Word for word, retype the lines from the one containing "column Budget | formula: [PPR] * 0.15 -> none" to the one containing "Average | PPR: 1,877.79 -> 1,878.33" below, keeping both end lines and dropping the pictures.

Extracted records >>

# # # # #

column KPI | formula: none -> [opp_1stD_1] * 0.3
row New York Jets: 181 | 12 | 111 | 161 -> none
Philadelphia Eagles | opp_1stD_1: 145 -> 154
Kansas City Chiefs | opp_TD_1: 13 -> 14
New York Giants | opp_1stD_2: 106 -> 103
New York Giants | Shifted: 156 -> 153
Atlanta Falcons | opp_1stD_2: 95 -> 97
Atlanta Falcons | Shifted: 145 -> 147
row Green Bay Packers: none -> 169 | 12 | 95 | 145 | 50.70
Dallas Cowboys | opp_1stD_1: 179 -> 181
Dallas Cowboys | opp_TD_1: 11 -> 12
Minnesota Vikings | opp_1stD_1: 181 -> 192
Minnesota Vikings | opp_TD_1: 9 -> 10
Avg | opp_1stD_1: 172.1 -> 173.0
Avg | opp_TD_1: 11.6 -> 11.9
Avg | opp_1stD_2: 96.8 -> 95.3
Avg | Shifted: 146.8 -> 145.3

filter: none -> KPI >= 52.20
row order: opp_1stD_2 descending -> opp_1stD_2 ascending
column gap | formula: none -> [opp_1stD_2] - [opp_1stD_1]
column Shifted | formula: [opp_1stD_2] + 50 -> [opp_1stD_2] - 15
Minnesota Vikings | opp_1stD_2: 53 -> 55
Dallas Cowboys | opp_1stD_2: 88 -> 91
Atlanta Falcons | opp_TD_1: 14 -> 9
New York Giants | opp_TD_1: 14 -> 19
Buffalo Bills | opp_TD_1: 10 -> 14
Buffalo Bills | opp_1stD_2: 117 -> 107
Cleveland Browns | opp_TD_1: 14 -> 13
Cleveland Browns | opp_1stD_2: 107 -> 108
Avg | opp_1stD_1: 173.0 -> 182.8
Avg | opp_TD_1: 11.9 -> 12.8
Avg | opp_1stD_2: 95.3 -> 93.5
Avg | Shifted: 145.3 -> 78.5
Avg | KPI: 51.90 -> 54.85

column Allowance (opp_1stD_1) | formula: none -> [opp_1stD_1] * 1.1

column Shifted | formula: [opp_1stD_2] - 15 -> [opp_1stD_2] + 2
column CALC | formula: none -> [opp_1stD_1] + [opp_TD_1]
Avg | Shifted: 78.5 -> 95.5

# # # # #

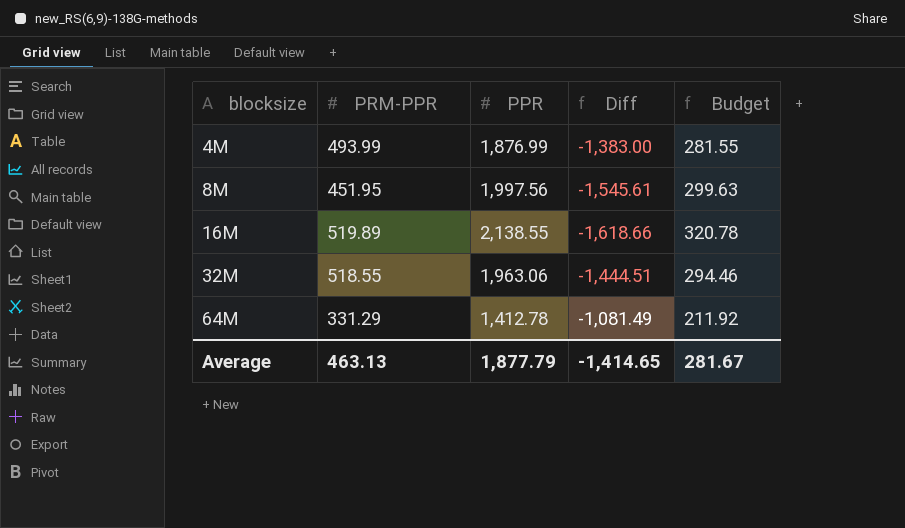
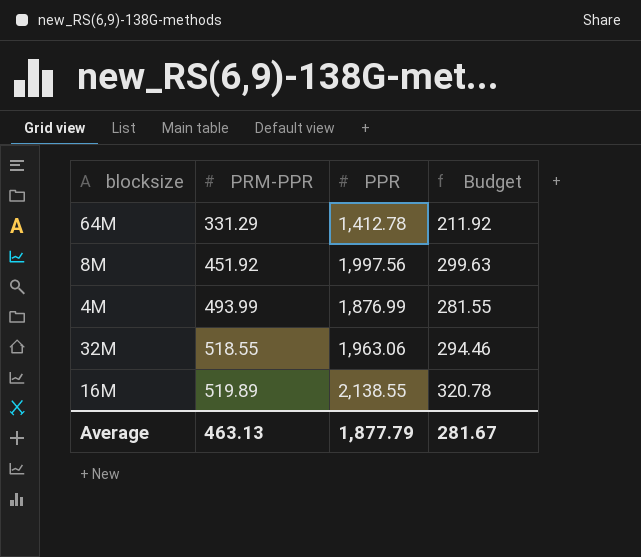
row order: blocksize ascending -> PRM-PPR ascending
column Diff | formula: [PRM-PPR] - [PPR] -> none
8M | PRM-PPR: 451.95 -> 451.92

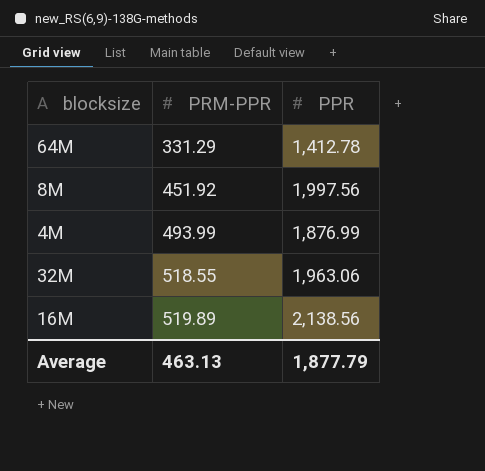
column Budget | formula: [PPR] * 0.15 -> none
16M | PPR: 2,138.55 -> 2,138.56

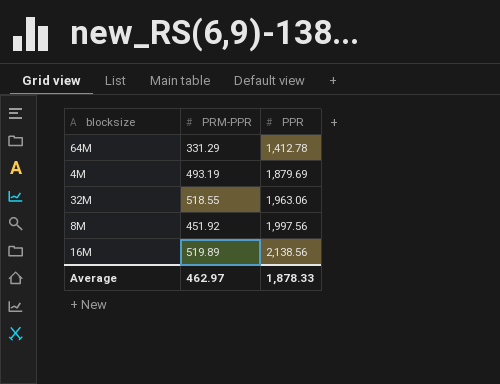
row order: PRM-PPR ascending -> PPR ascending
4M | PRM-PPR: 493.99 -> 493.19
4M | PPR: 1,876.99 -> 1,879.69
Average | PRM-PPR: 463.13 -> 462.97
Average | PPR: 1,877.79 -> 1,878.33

# # # # #

Answer to this exercise >>
column Budget | formula: [PPR] * 0.15 -> none
16M | PPR: 2,138.55 -> 2,138.56

row order: PRM-PPR ascending -> PPR ascending
4M | PRM-PPR: 493.99 -> 493.19
4M | PPR: 1,876.99 -> 1,879.69
Average | PRM-PPR: 463.13 -> 462.97
Average | PPR: 1,877.79 -> 1,878.33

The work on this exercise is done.